Thursday, May 15, 2014
I Was the Cheese, 1
I was looking for a Stephen Crane book the other day when I found Robert Cormier's I Am the Cheese, which had, over the years, been sliding behind the Crane books on my shelf, as if hiding in modesty--as if to say, "I am not Prince Crane nor was I meant to be."
And when I saw it--cliche warning--memories flooded over me, memories from the late 1970s and early 1980s when I was first teaching at Western Reserve Academy (1979-81) and then, in 1982, returning to teach 8th graders and to end my public school career in Aurora, Ohio (1982-1997).
In those years I was reading lots of what's now called "YA fiction" (we called it just "adolescent fiction" in those days). I wanted to know what my students were reading; I wanted to be able to recommend titles to them when they asked. And so I read Judy Blume and Paul Zindel and Lloyd Alexander and on and on.

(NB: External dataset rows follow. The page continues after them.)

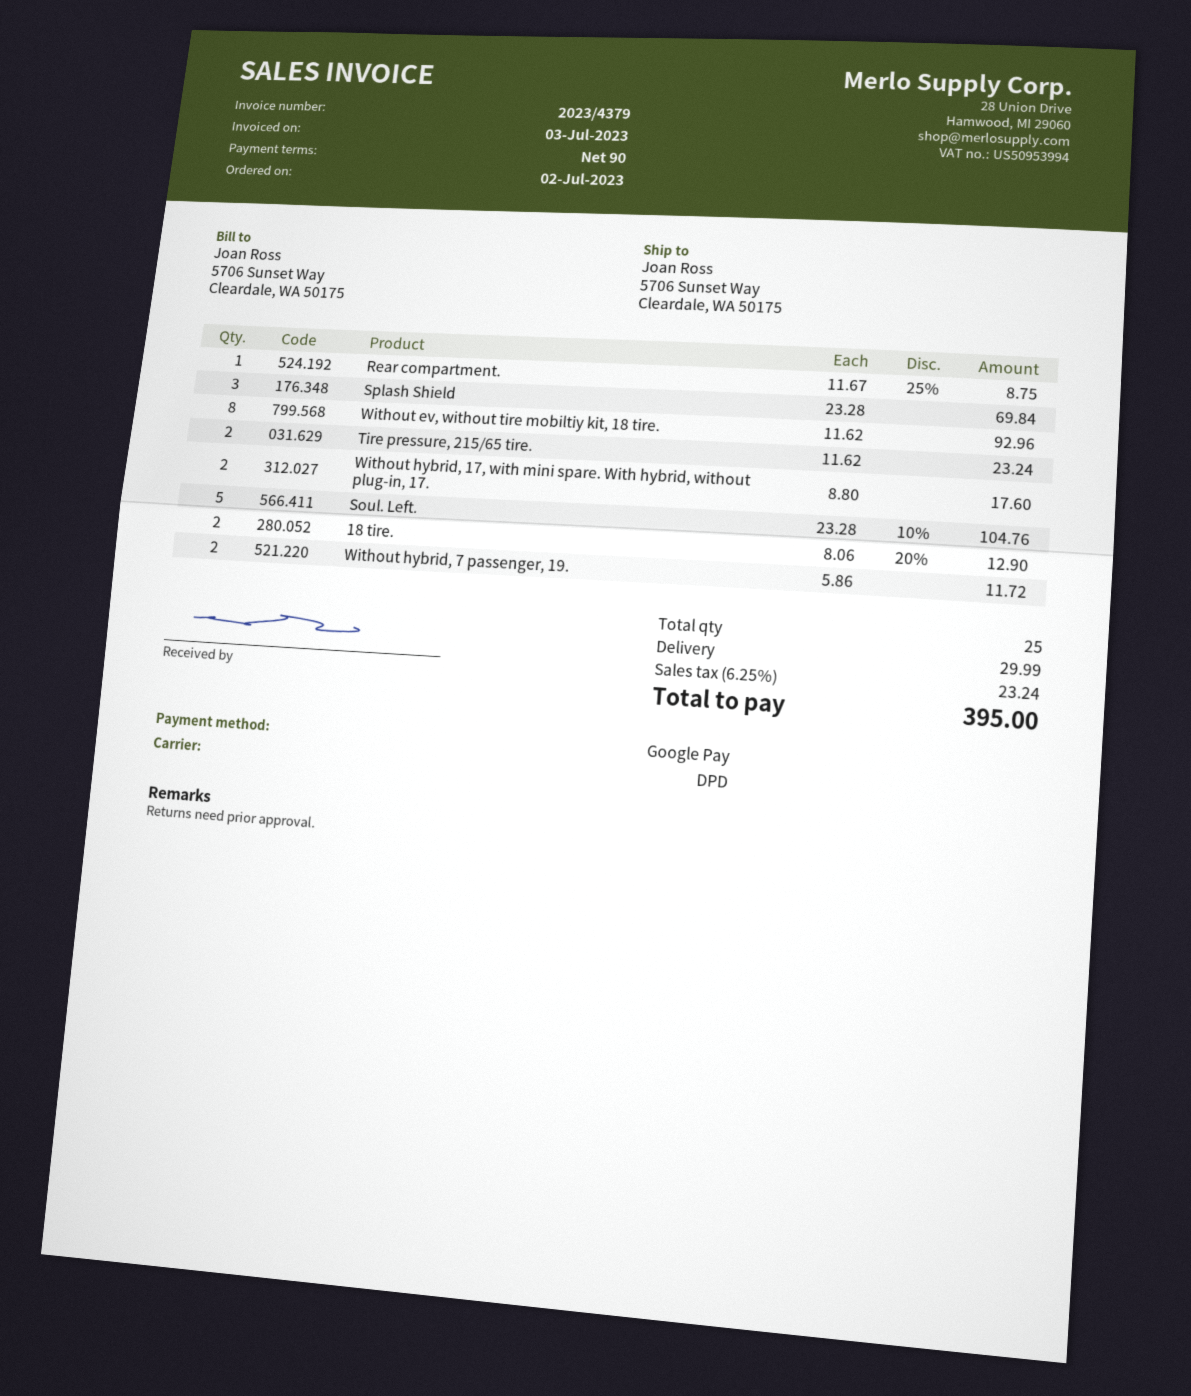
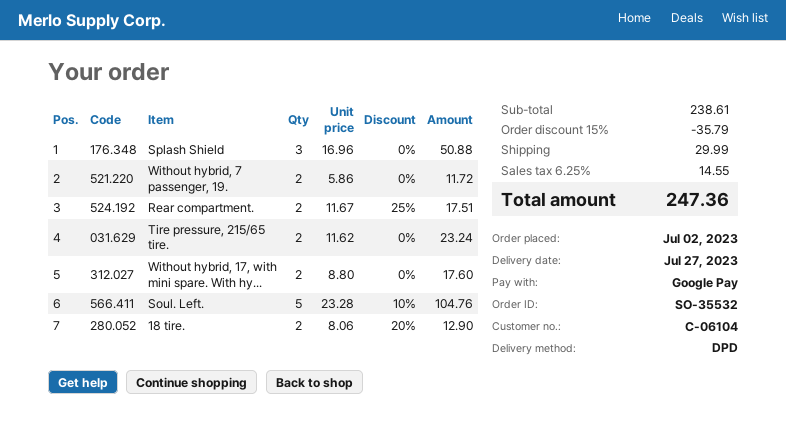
Rear compartment.: 1 x 11.67 - 25% = 8.75 -> 2 x 11.67 - 25% = 17.51
Splash Shield: 3 x 23.28 = 69.84 -> 3 x 16.96 = 50.88
Without ev, without tire mobiltiy kit, 18 tire.: 8 x 11.62 = 92.96 -> none
discount: none -> 15% = 35.79
tax: 6.25% = 23.24 -> 6.25% = 14.55
total: 395.00 -> 247.36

And Robert Cormier. His books were hot at the time. His novel The Chocolate War (1974) seemed to be in every middle school classroom (and every middle-schooler's hand). And then I Am the Cheese (1977) followed quickly afterwards--and I ate it like a chuck o' chocolate (war or no war).

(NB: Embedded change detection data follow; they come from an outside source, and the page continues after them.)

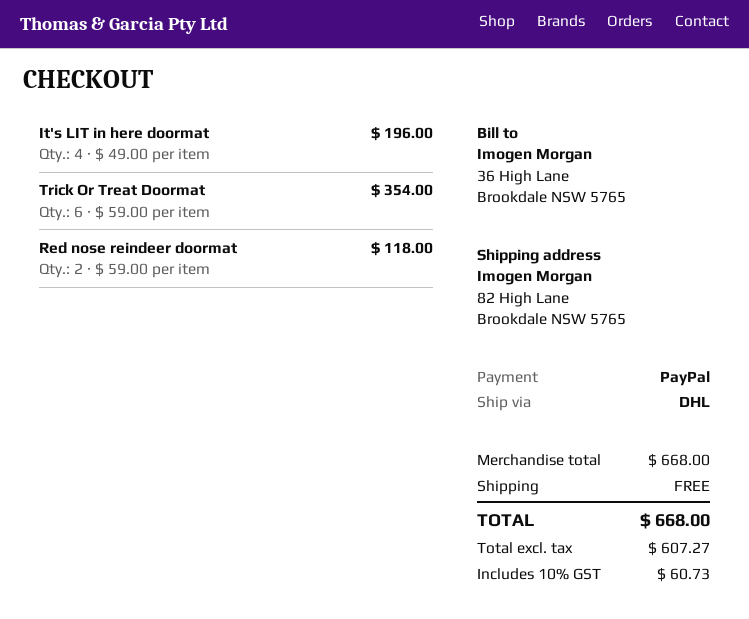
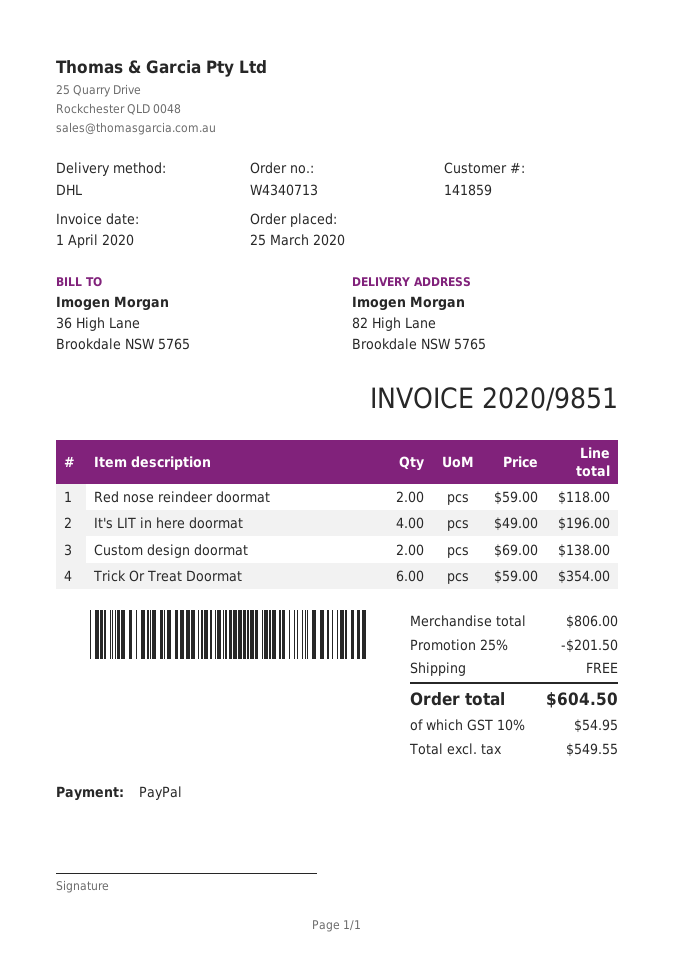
Custom design doormat: none -> 2 x 69.00 = 138.00
subtotal: 668.00 -> 806.00
discount: none -> 25% = 201.50
net: 607.27 -> 549.55
tax: 10% = 60.73 -> 10% = 54.95
total: 668.00 -> 604.50

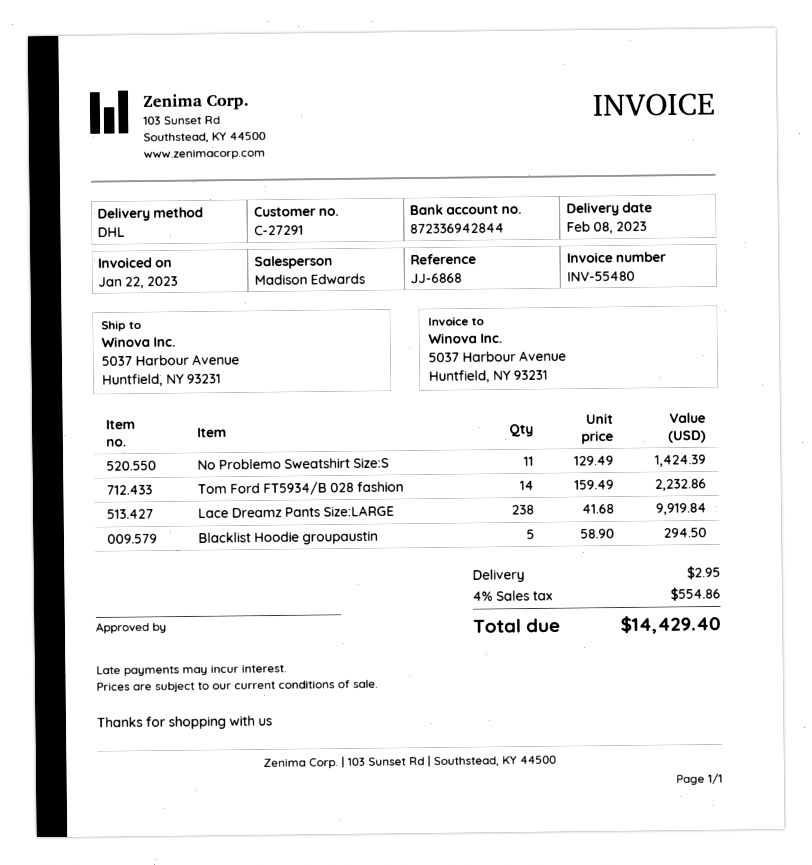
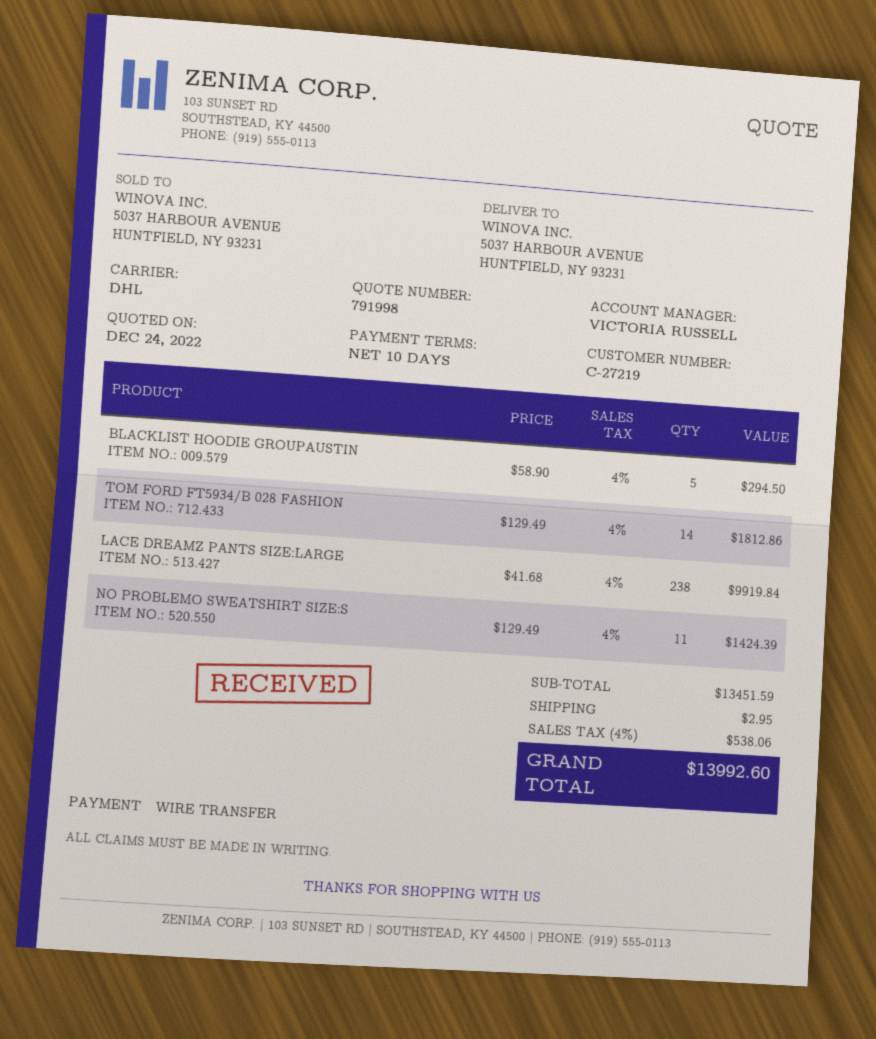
customer number: C-27291 -> C-27219
sales rep: Madison Edwards -> VICTORIA RUSSELL
Tom Ford FT5934/B 028 fashion: 14 x 159.49 = 2232.86 -> 14 x 129.49 = 1812.86
tax: 4% = 554.86 -> 4% = 538.06
total: 14429.40 -> 13992.60

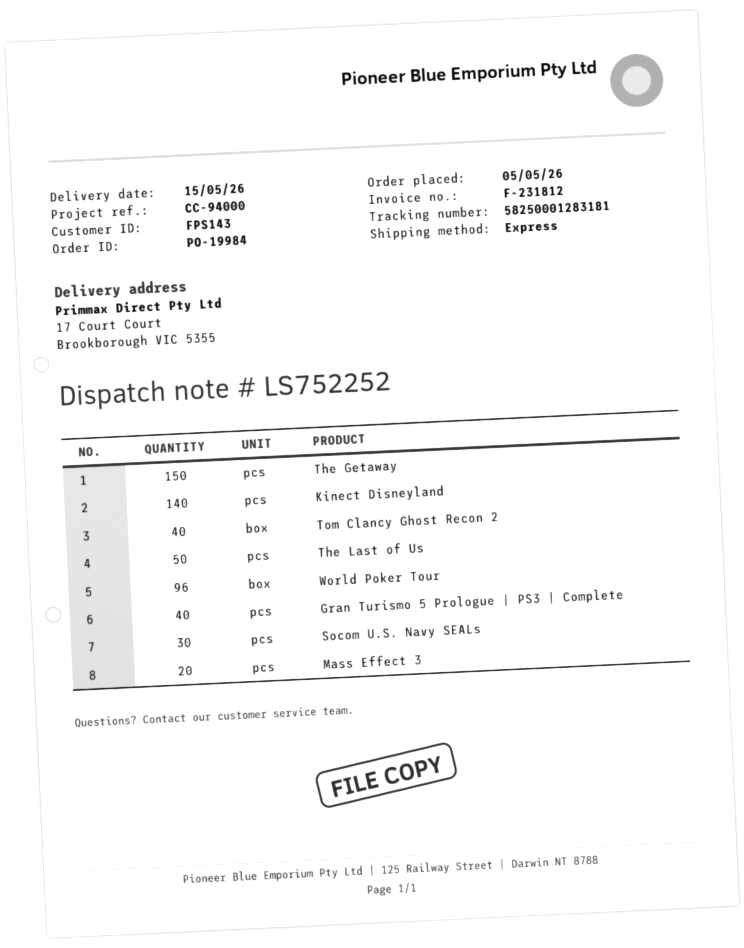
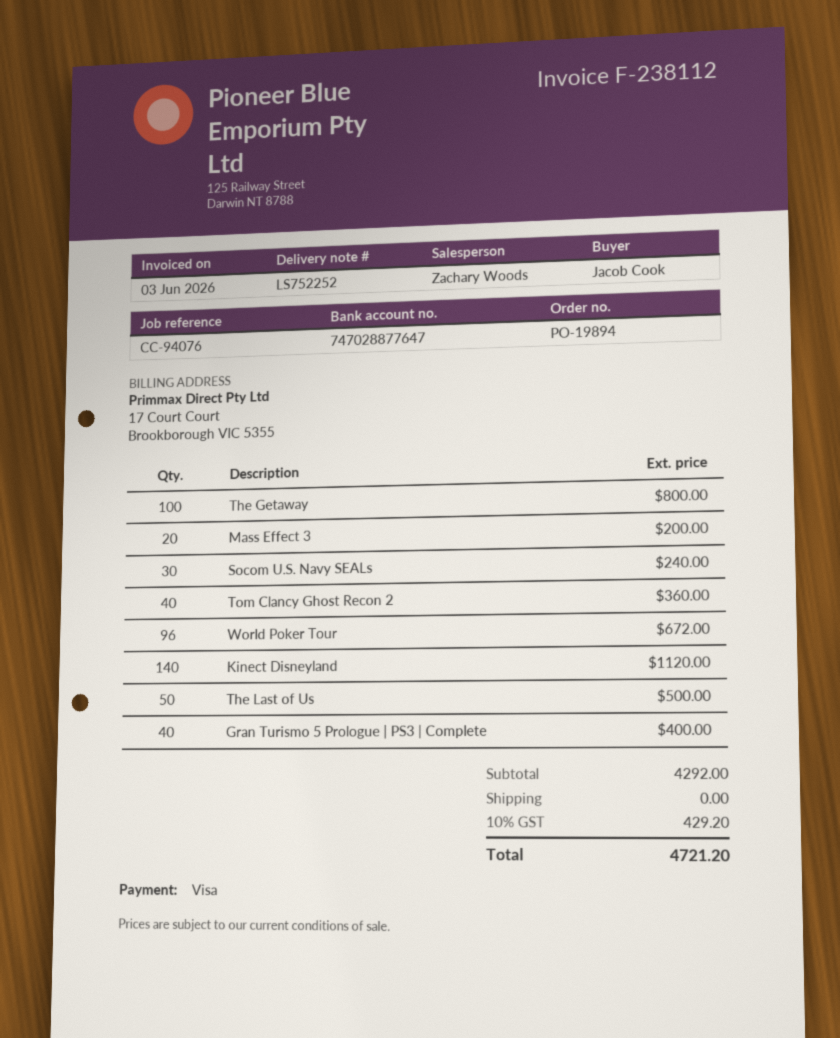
order number: PO-19984 -> PO-19894
invoice number: F-231812 -> F-238112
reference: CC-94000 -> CC-94076
The Getaway: 150 -> 100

In those early WRA years I taught English I, frosh, and we read some pretty weighty stuff--The Odyssey, a Shakespeare play, etc. I just checked my author files and found I still have a folder on Cormier. It holds only a couple of things--five handwritten pages of notes on the book, including a list of themes/main ideas ("a novel of the search for identity"; "a novel of love"; etc.) and some questions to ask students--mostly on the "did-you-understand-this?" level ("What does Paul find when he finally reaches the motel on his lake?").

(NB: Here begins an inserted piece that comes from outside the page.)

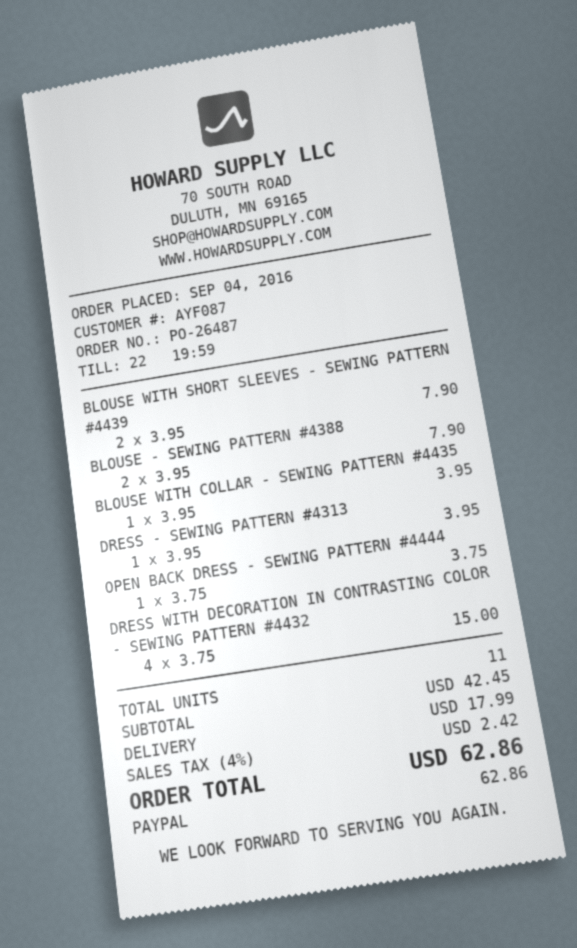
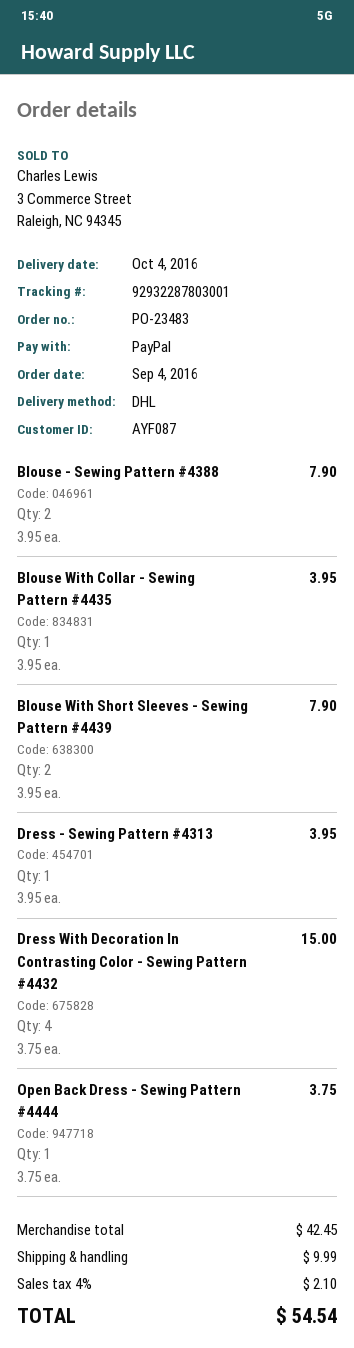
order number: PO-26487 -> PO-23483
shipping: 17.99 -> 9.99
tax: 4% = 2.42 -> 4% = 2.10
total: 62.86 -> 54.54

Link to the poem--and Tennyson's "The Lotos-eaters"--Link); we were doing some grammar and usage; some vocab; some essays; and ... I Am the Cheese. As you can see from the image, I set aside several days to talk about the book--and to arrange for a test, which my folder does not contain. (Wonder if I can find it elsewhere? I hope not--it's probably awful.)
I Am the Cheese is about a boy on a journey--on his bicycle--trying to get home. Here's how the book begins, resolutely in the present tense ...
I am riding the bicycle and I am on Route 31 in Monument, Massachusetts, on my way to Rutterburg, Vermont, and I'm pedaling furiously because this is an old-fashioned bike, no speeds, no fenders, only the warmed tires and the brakes that don't always work and the handlebars with cracked rubber grips to steer with. A plain bike--the kind my father rode as a kid years ago. It's cold as I pedal along, the wind like a snake slithering up my sleeves and into my jacket and my pants legs, too. But I keep pedaling, I keep pedaling.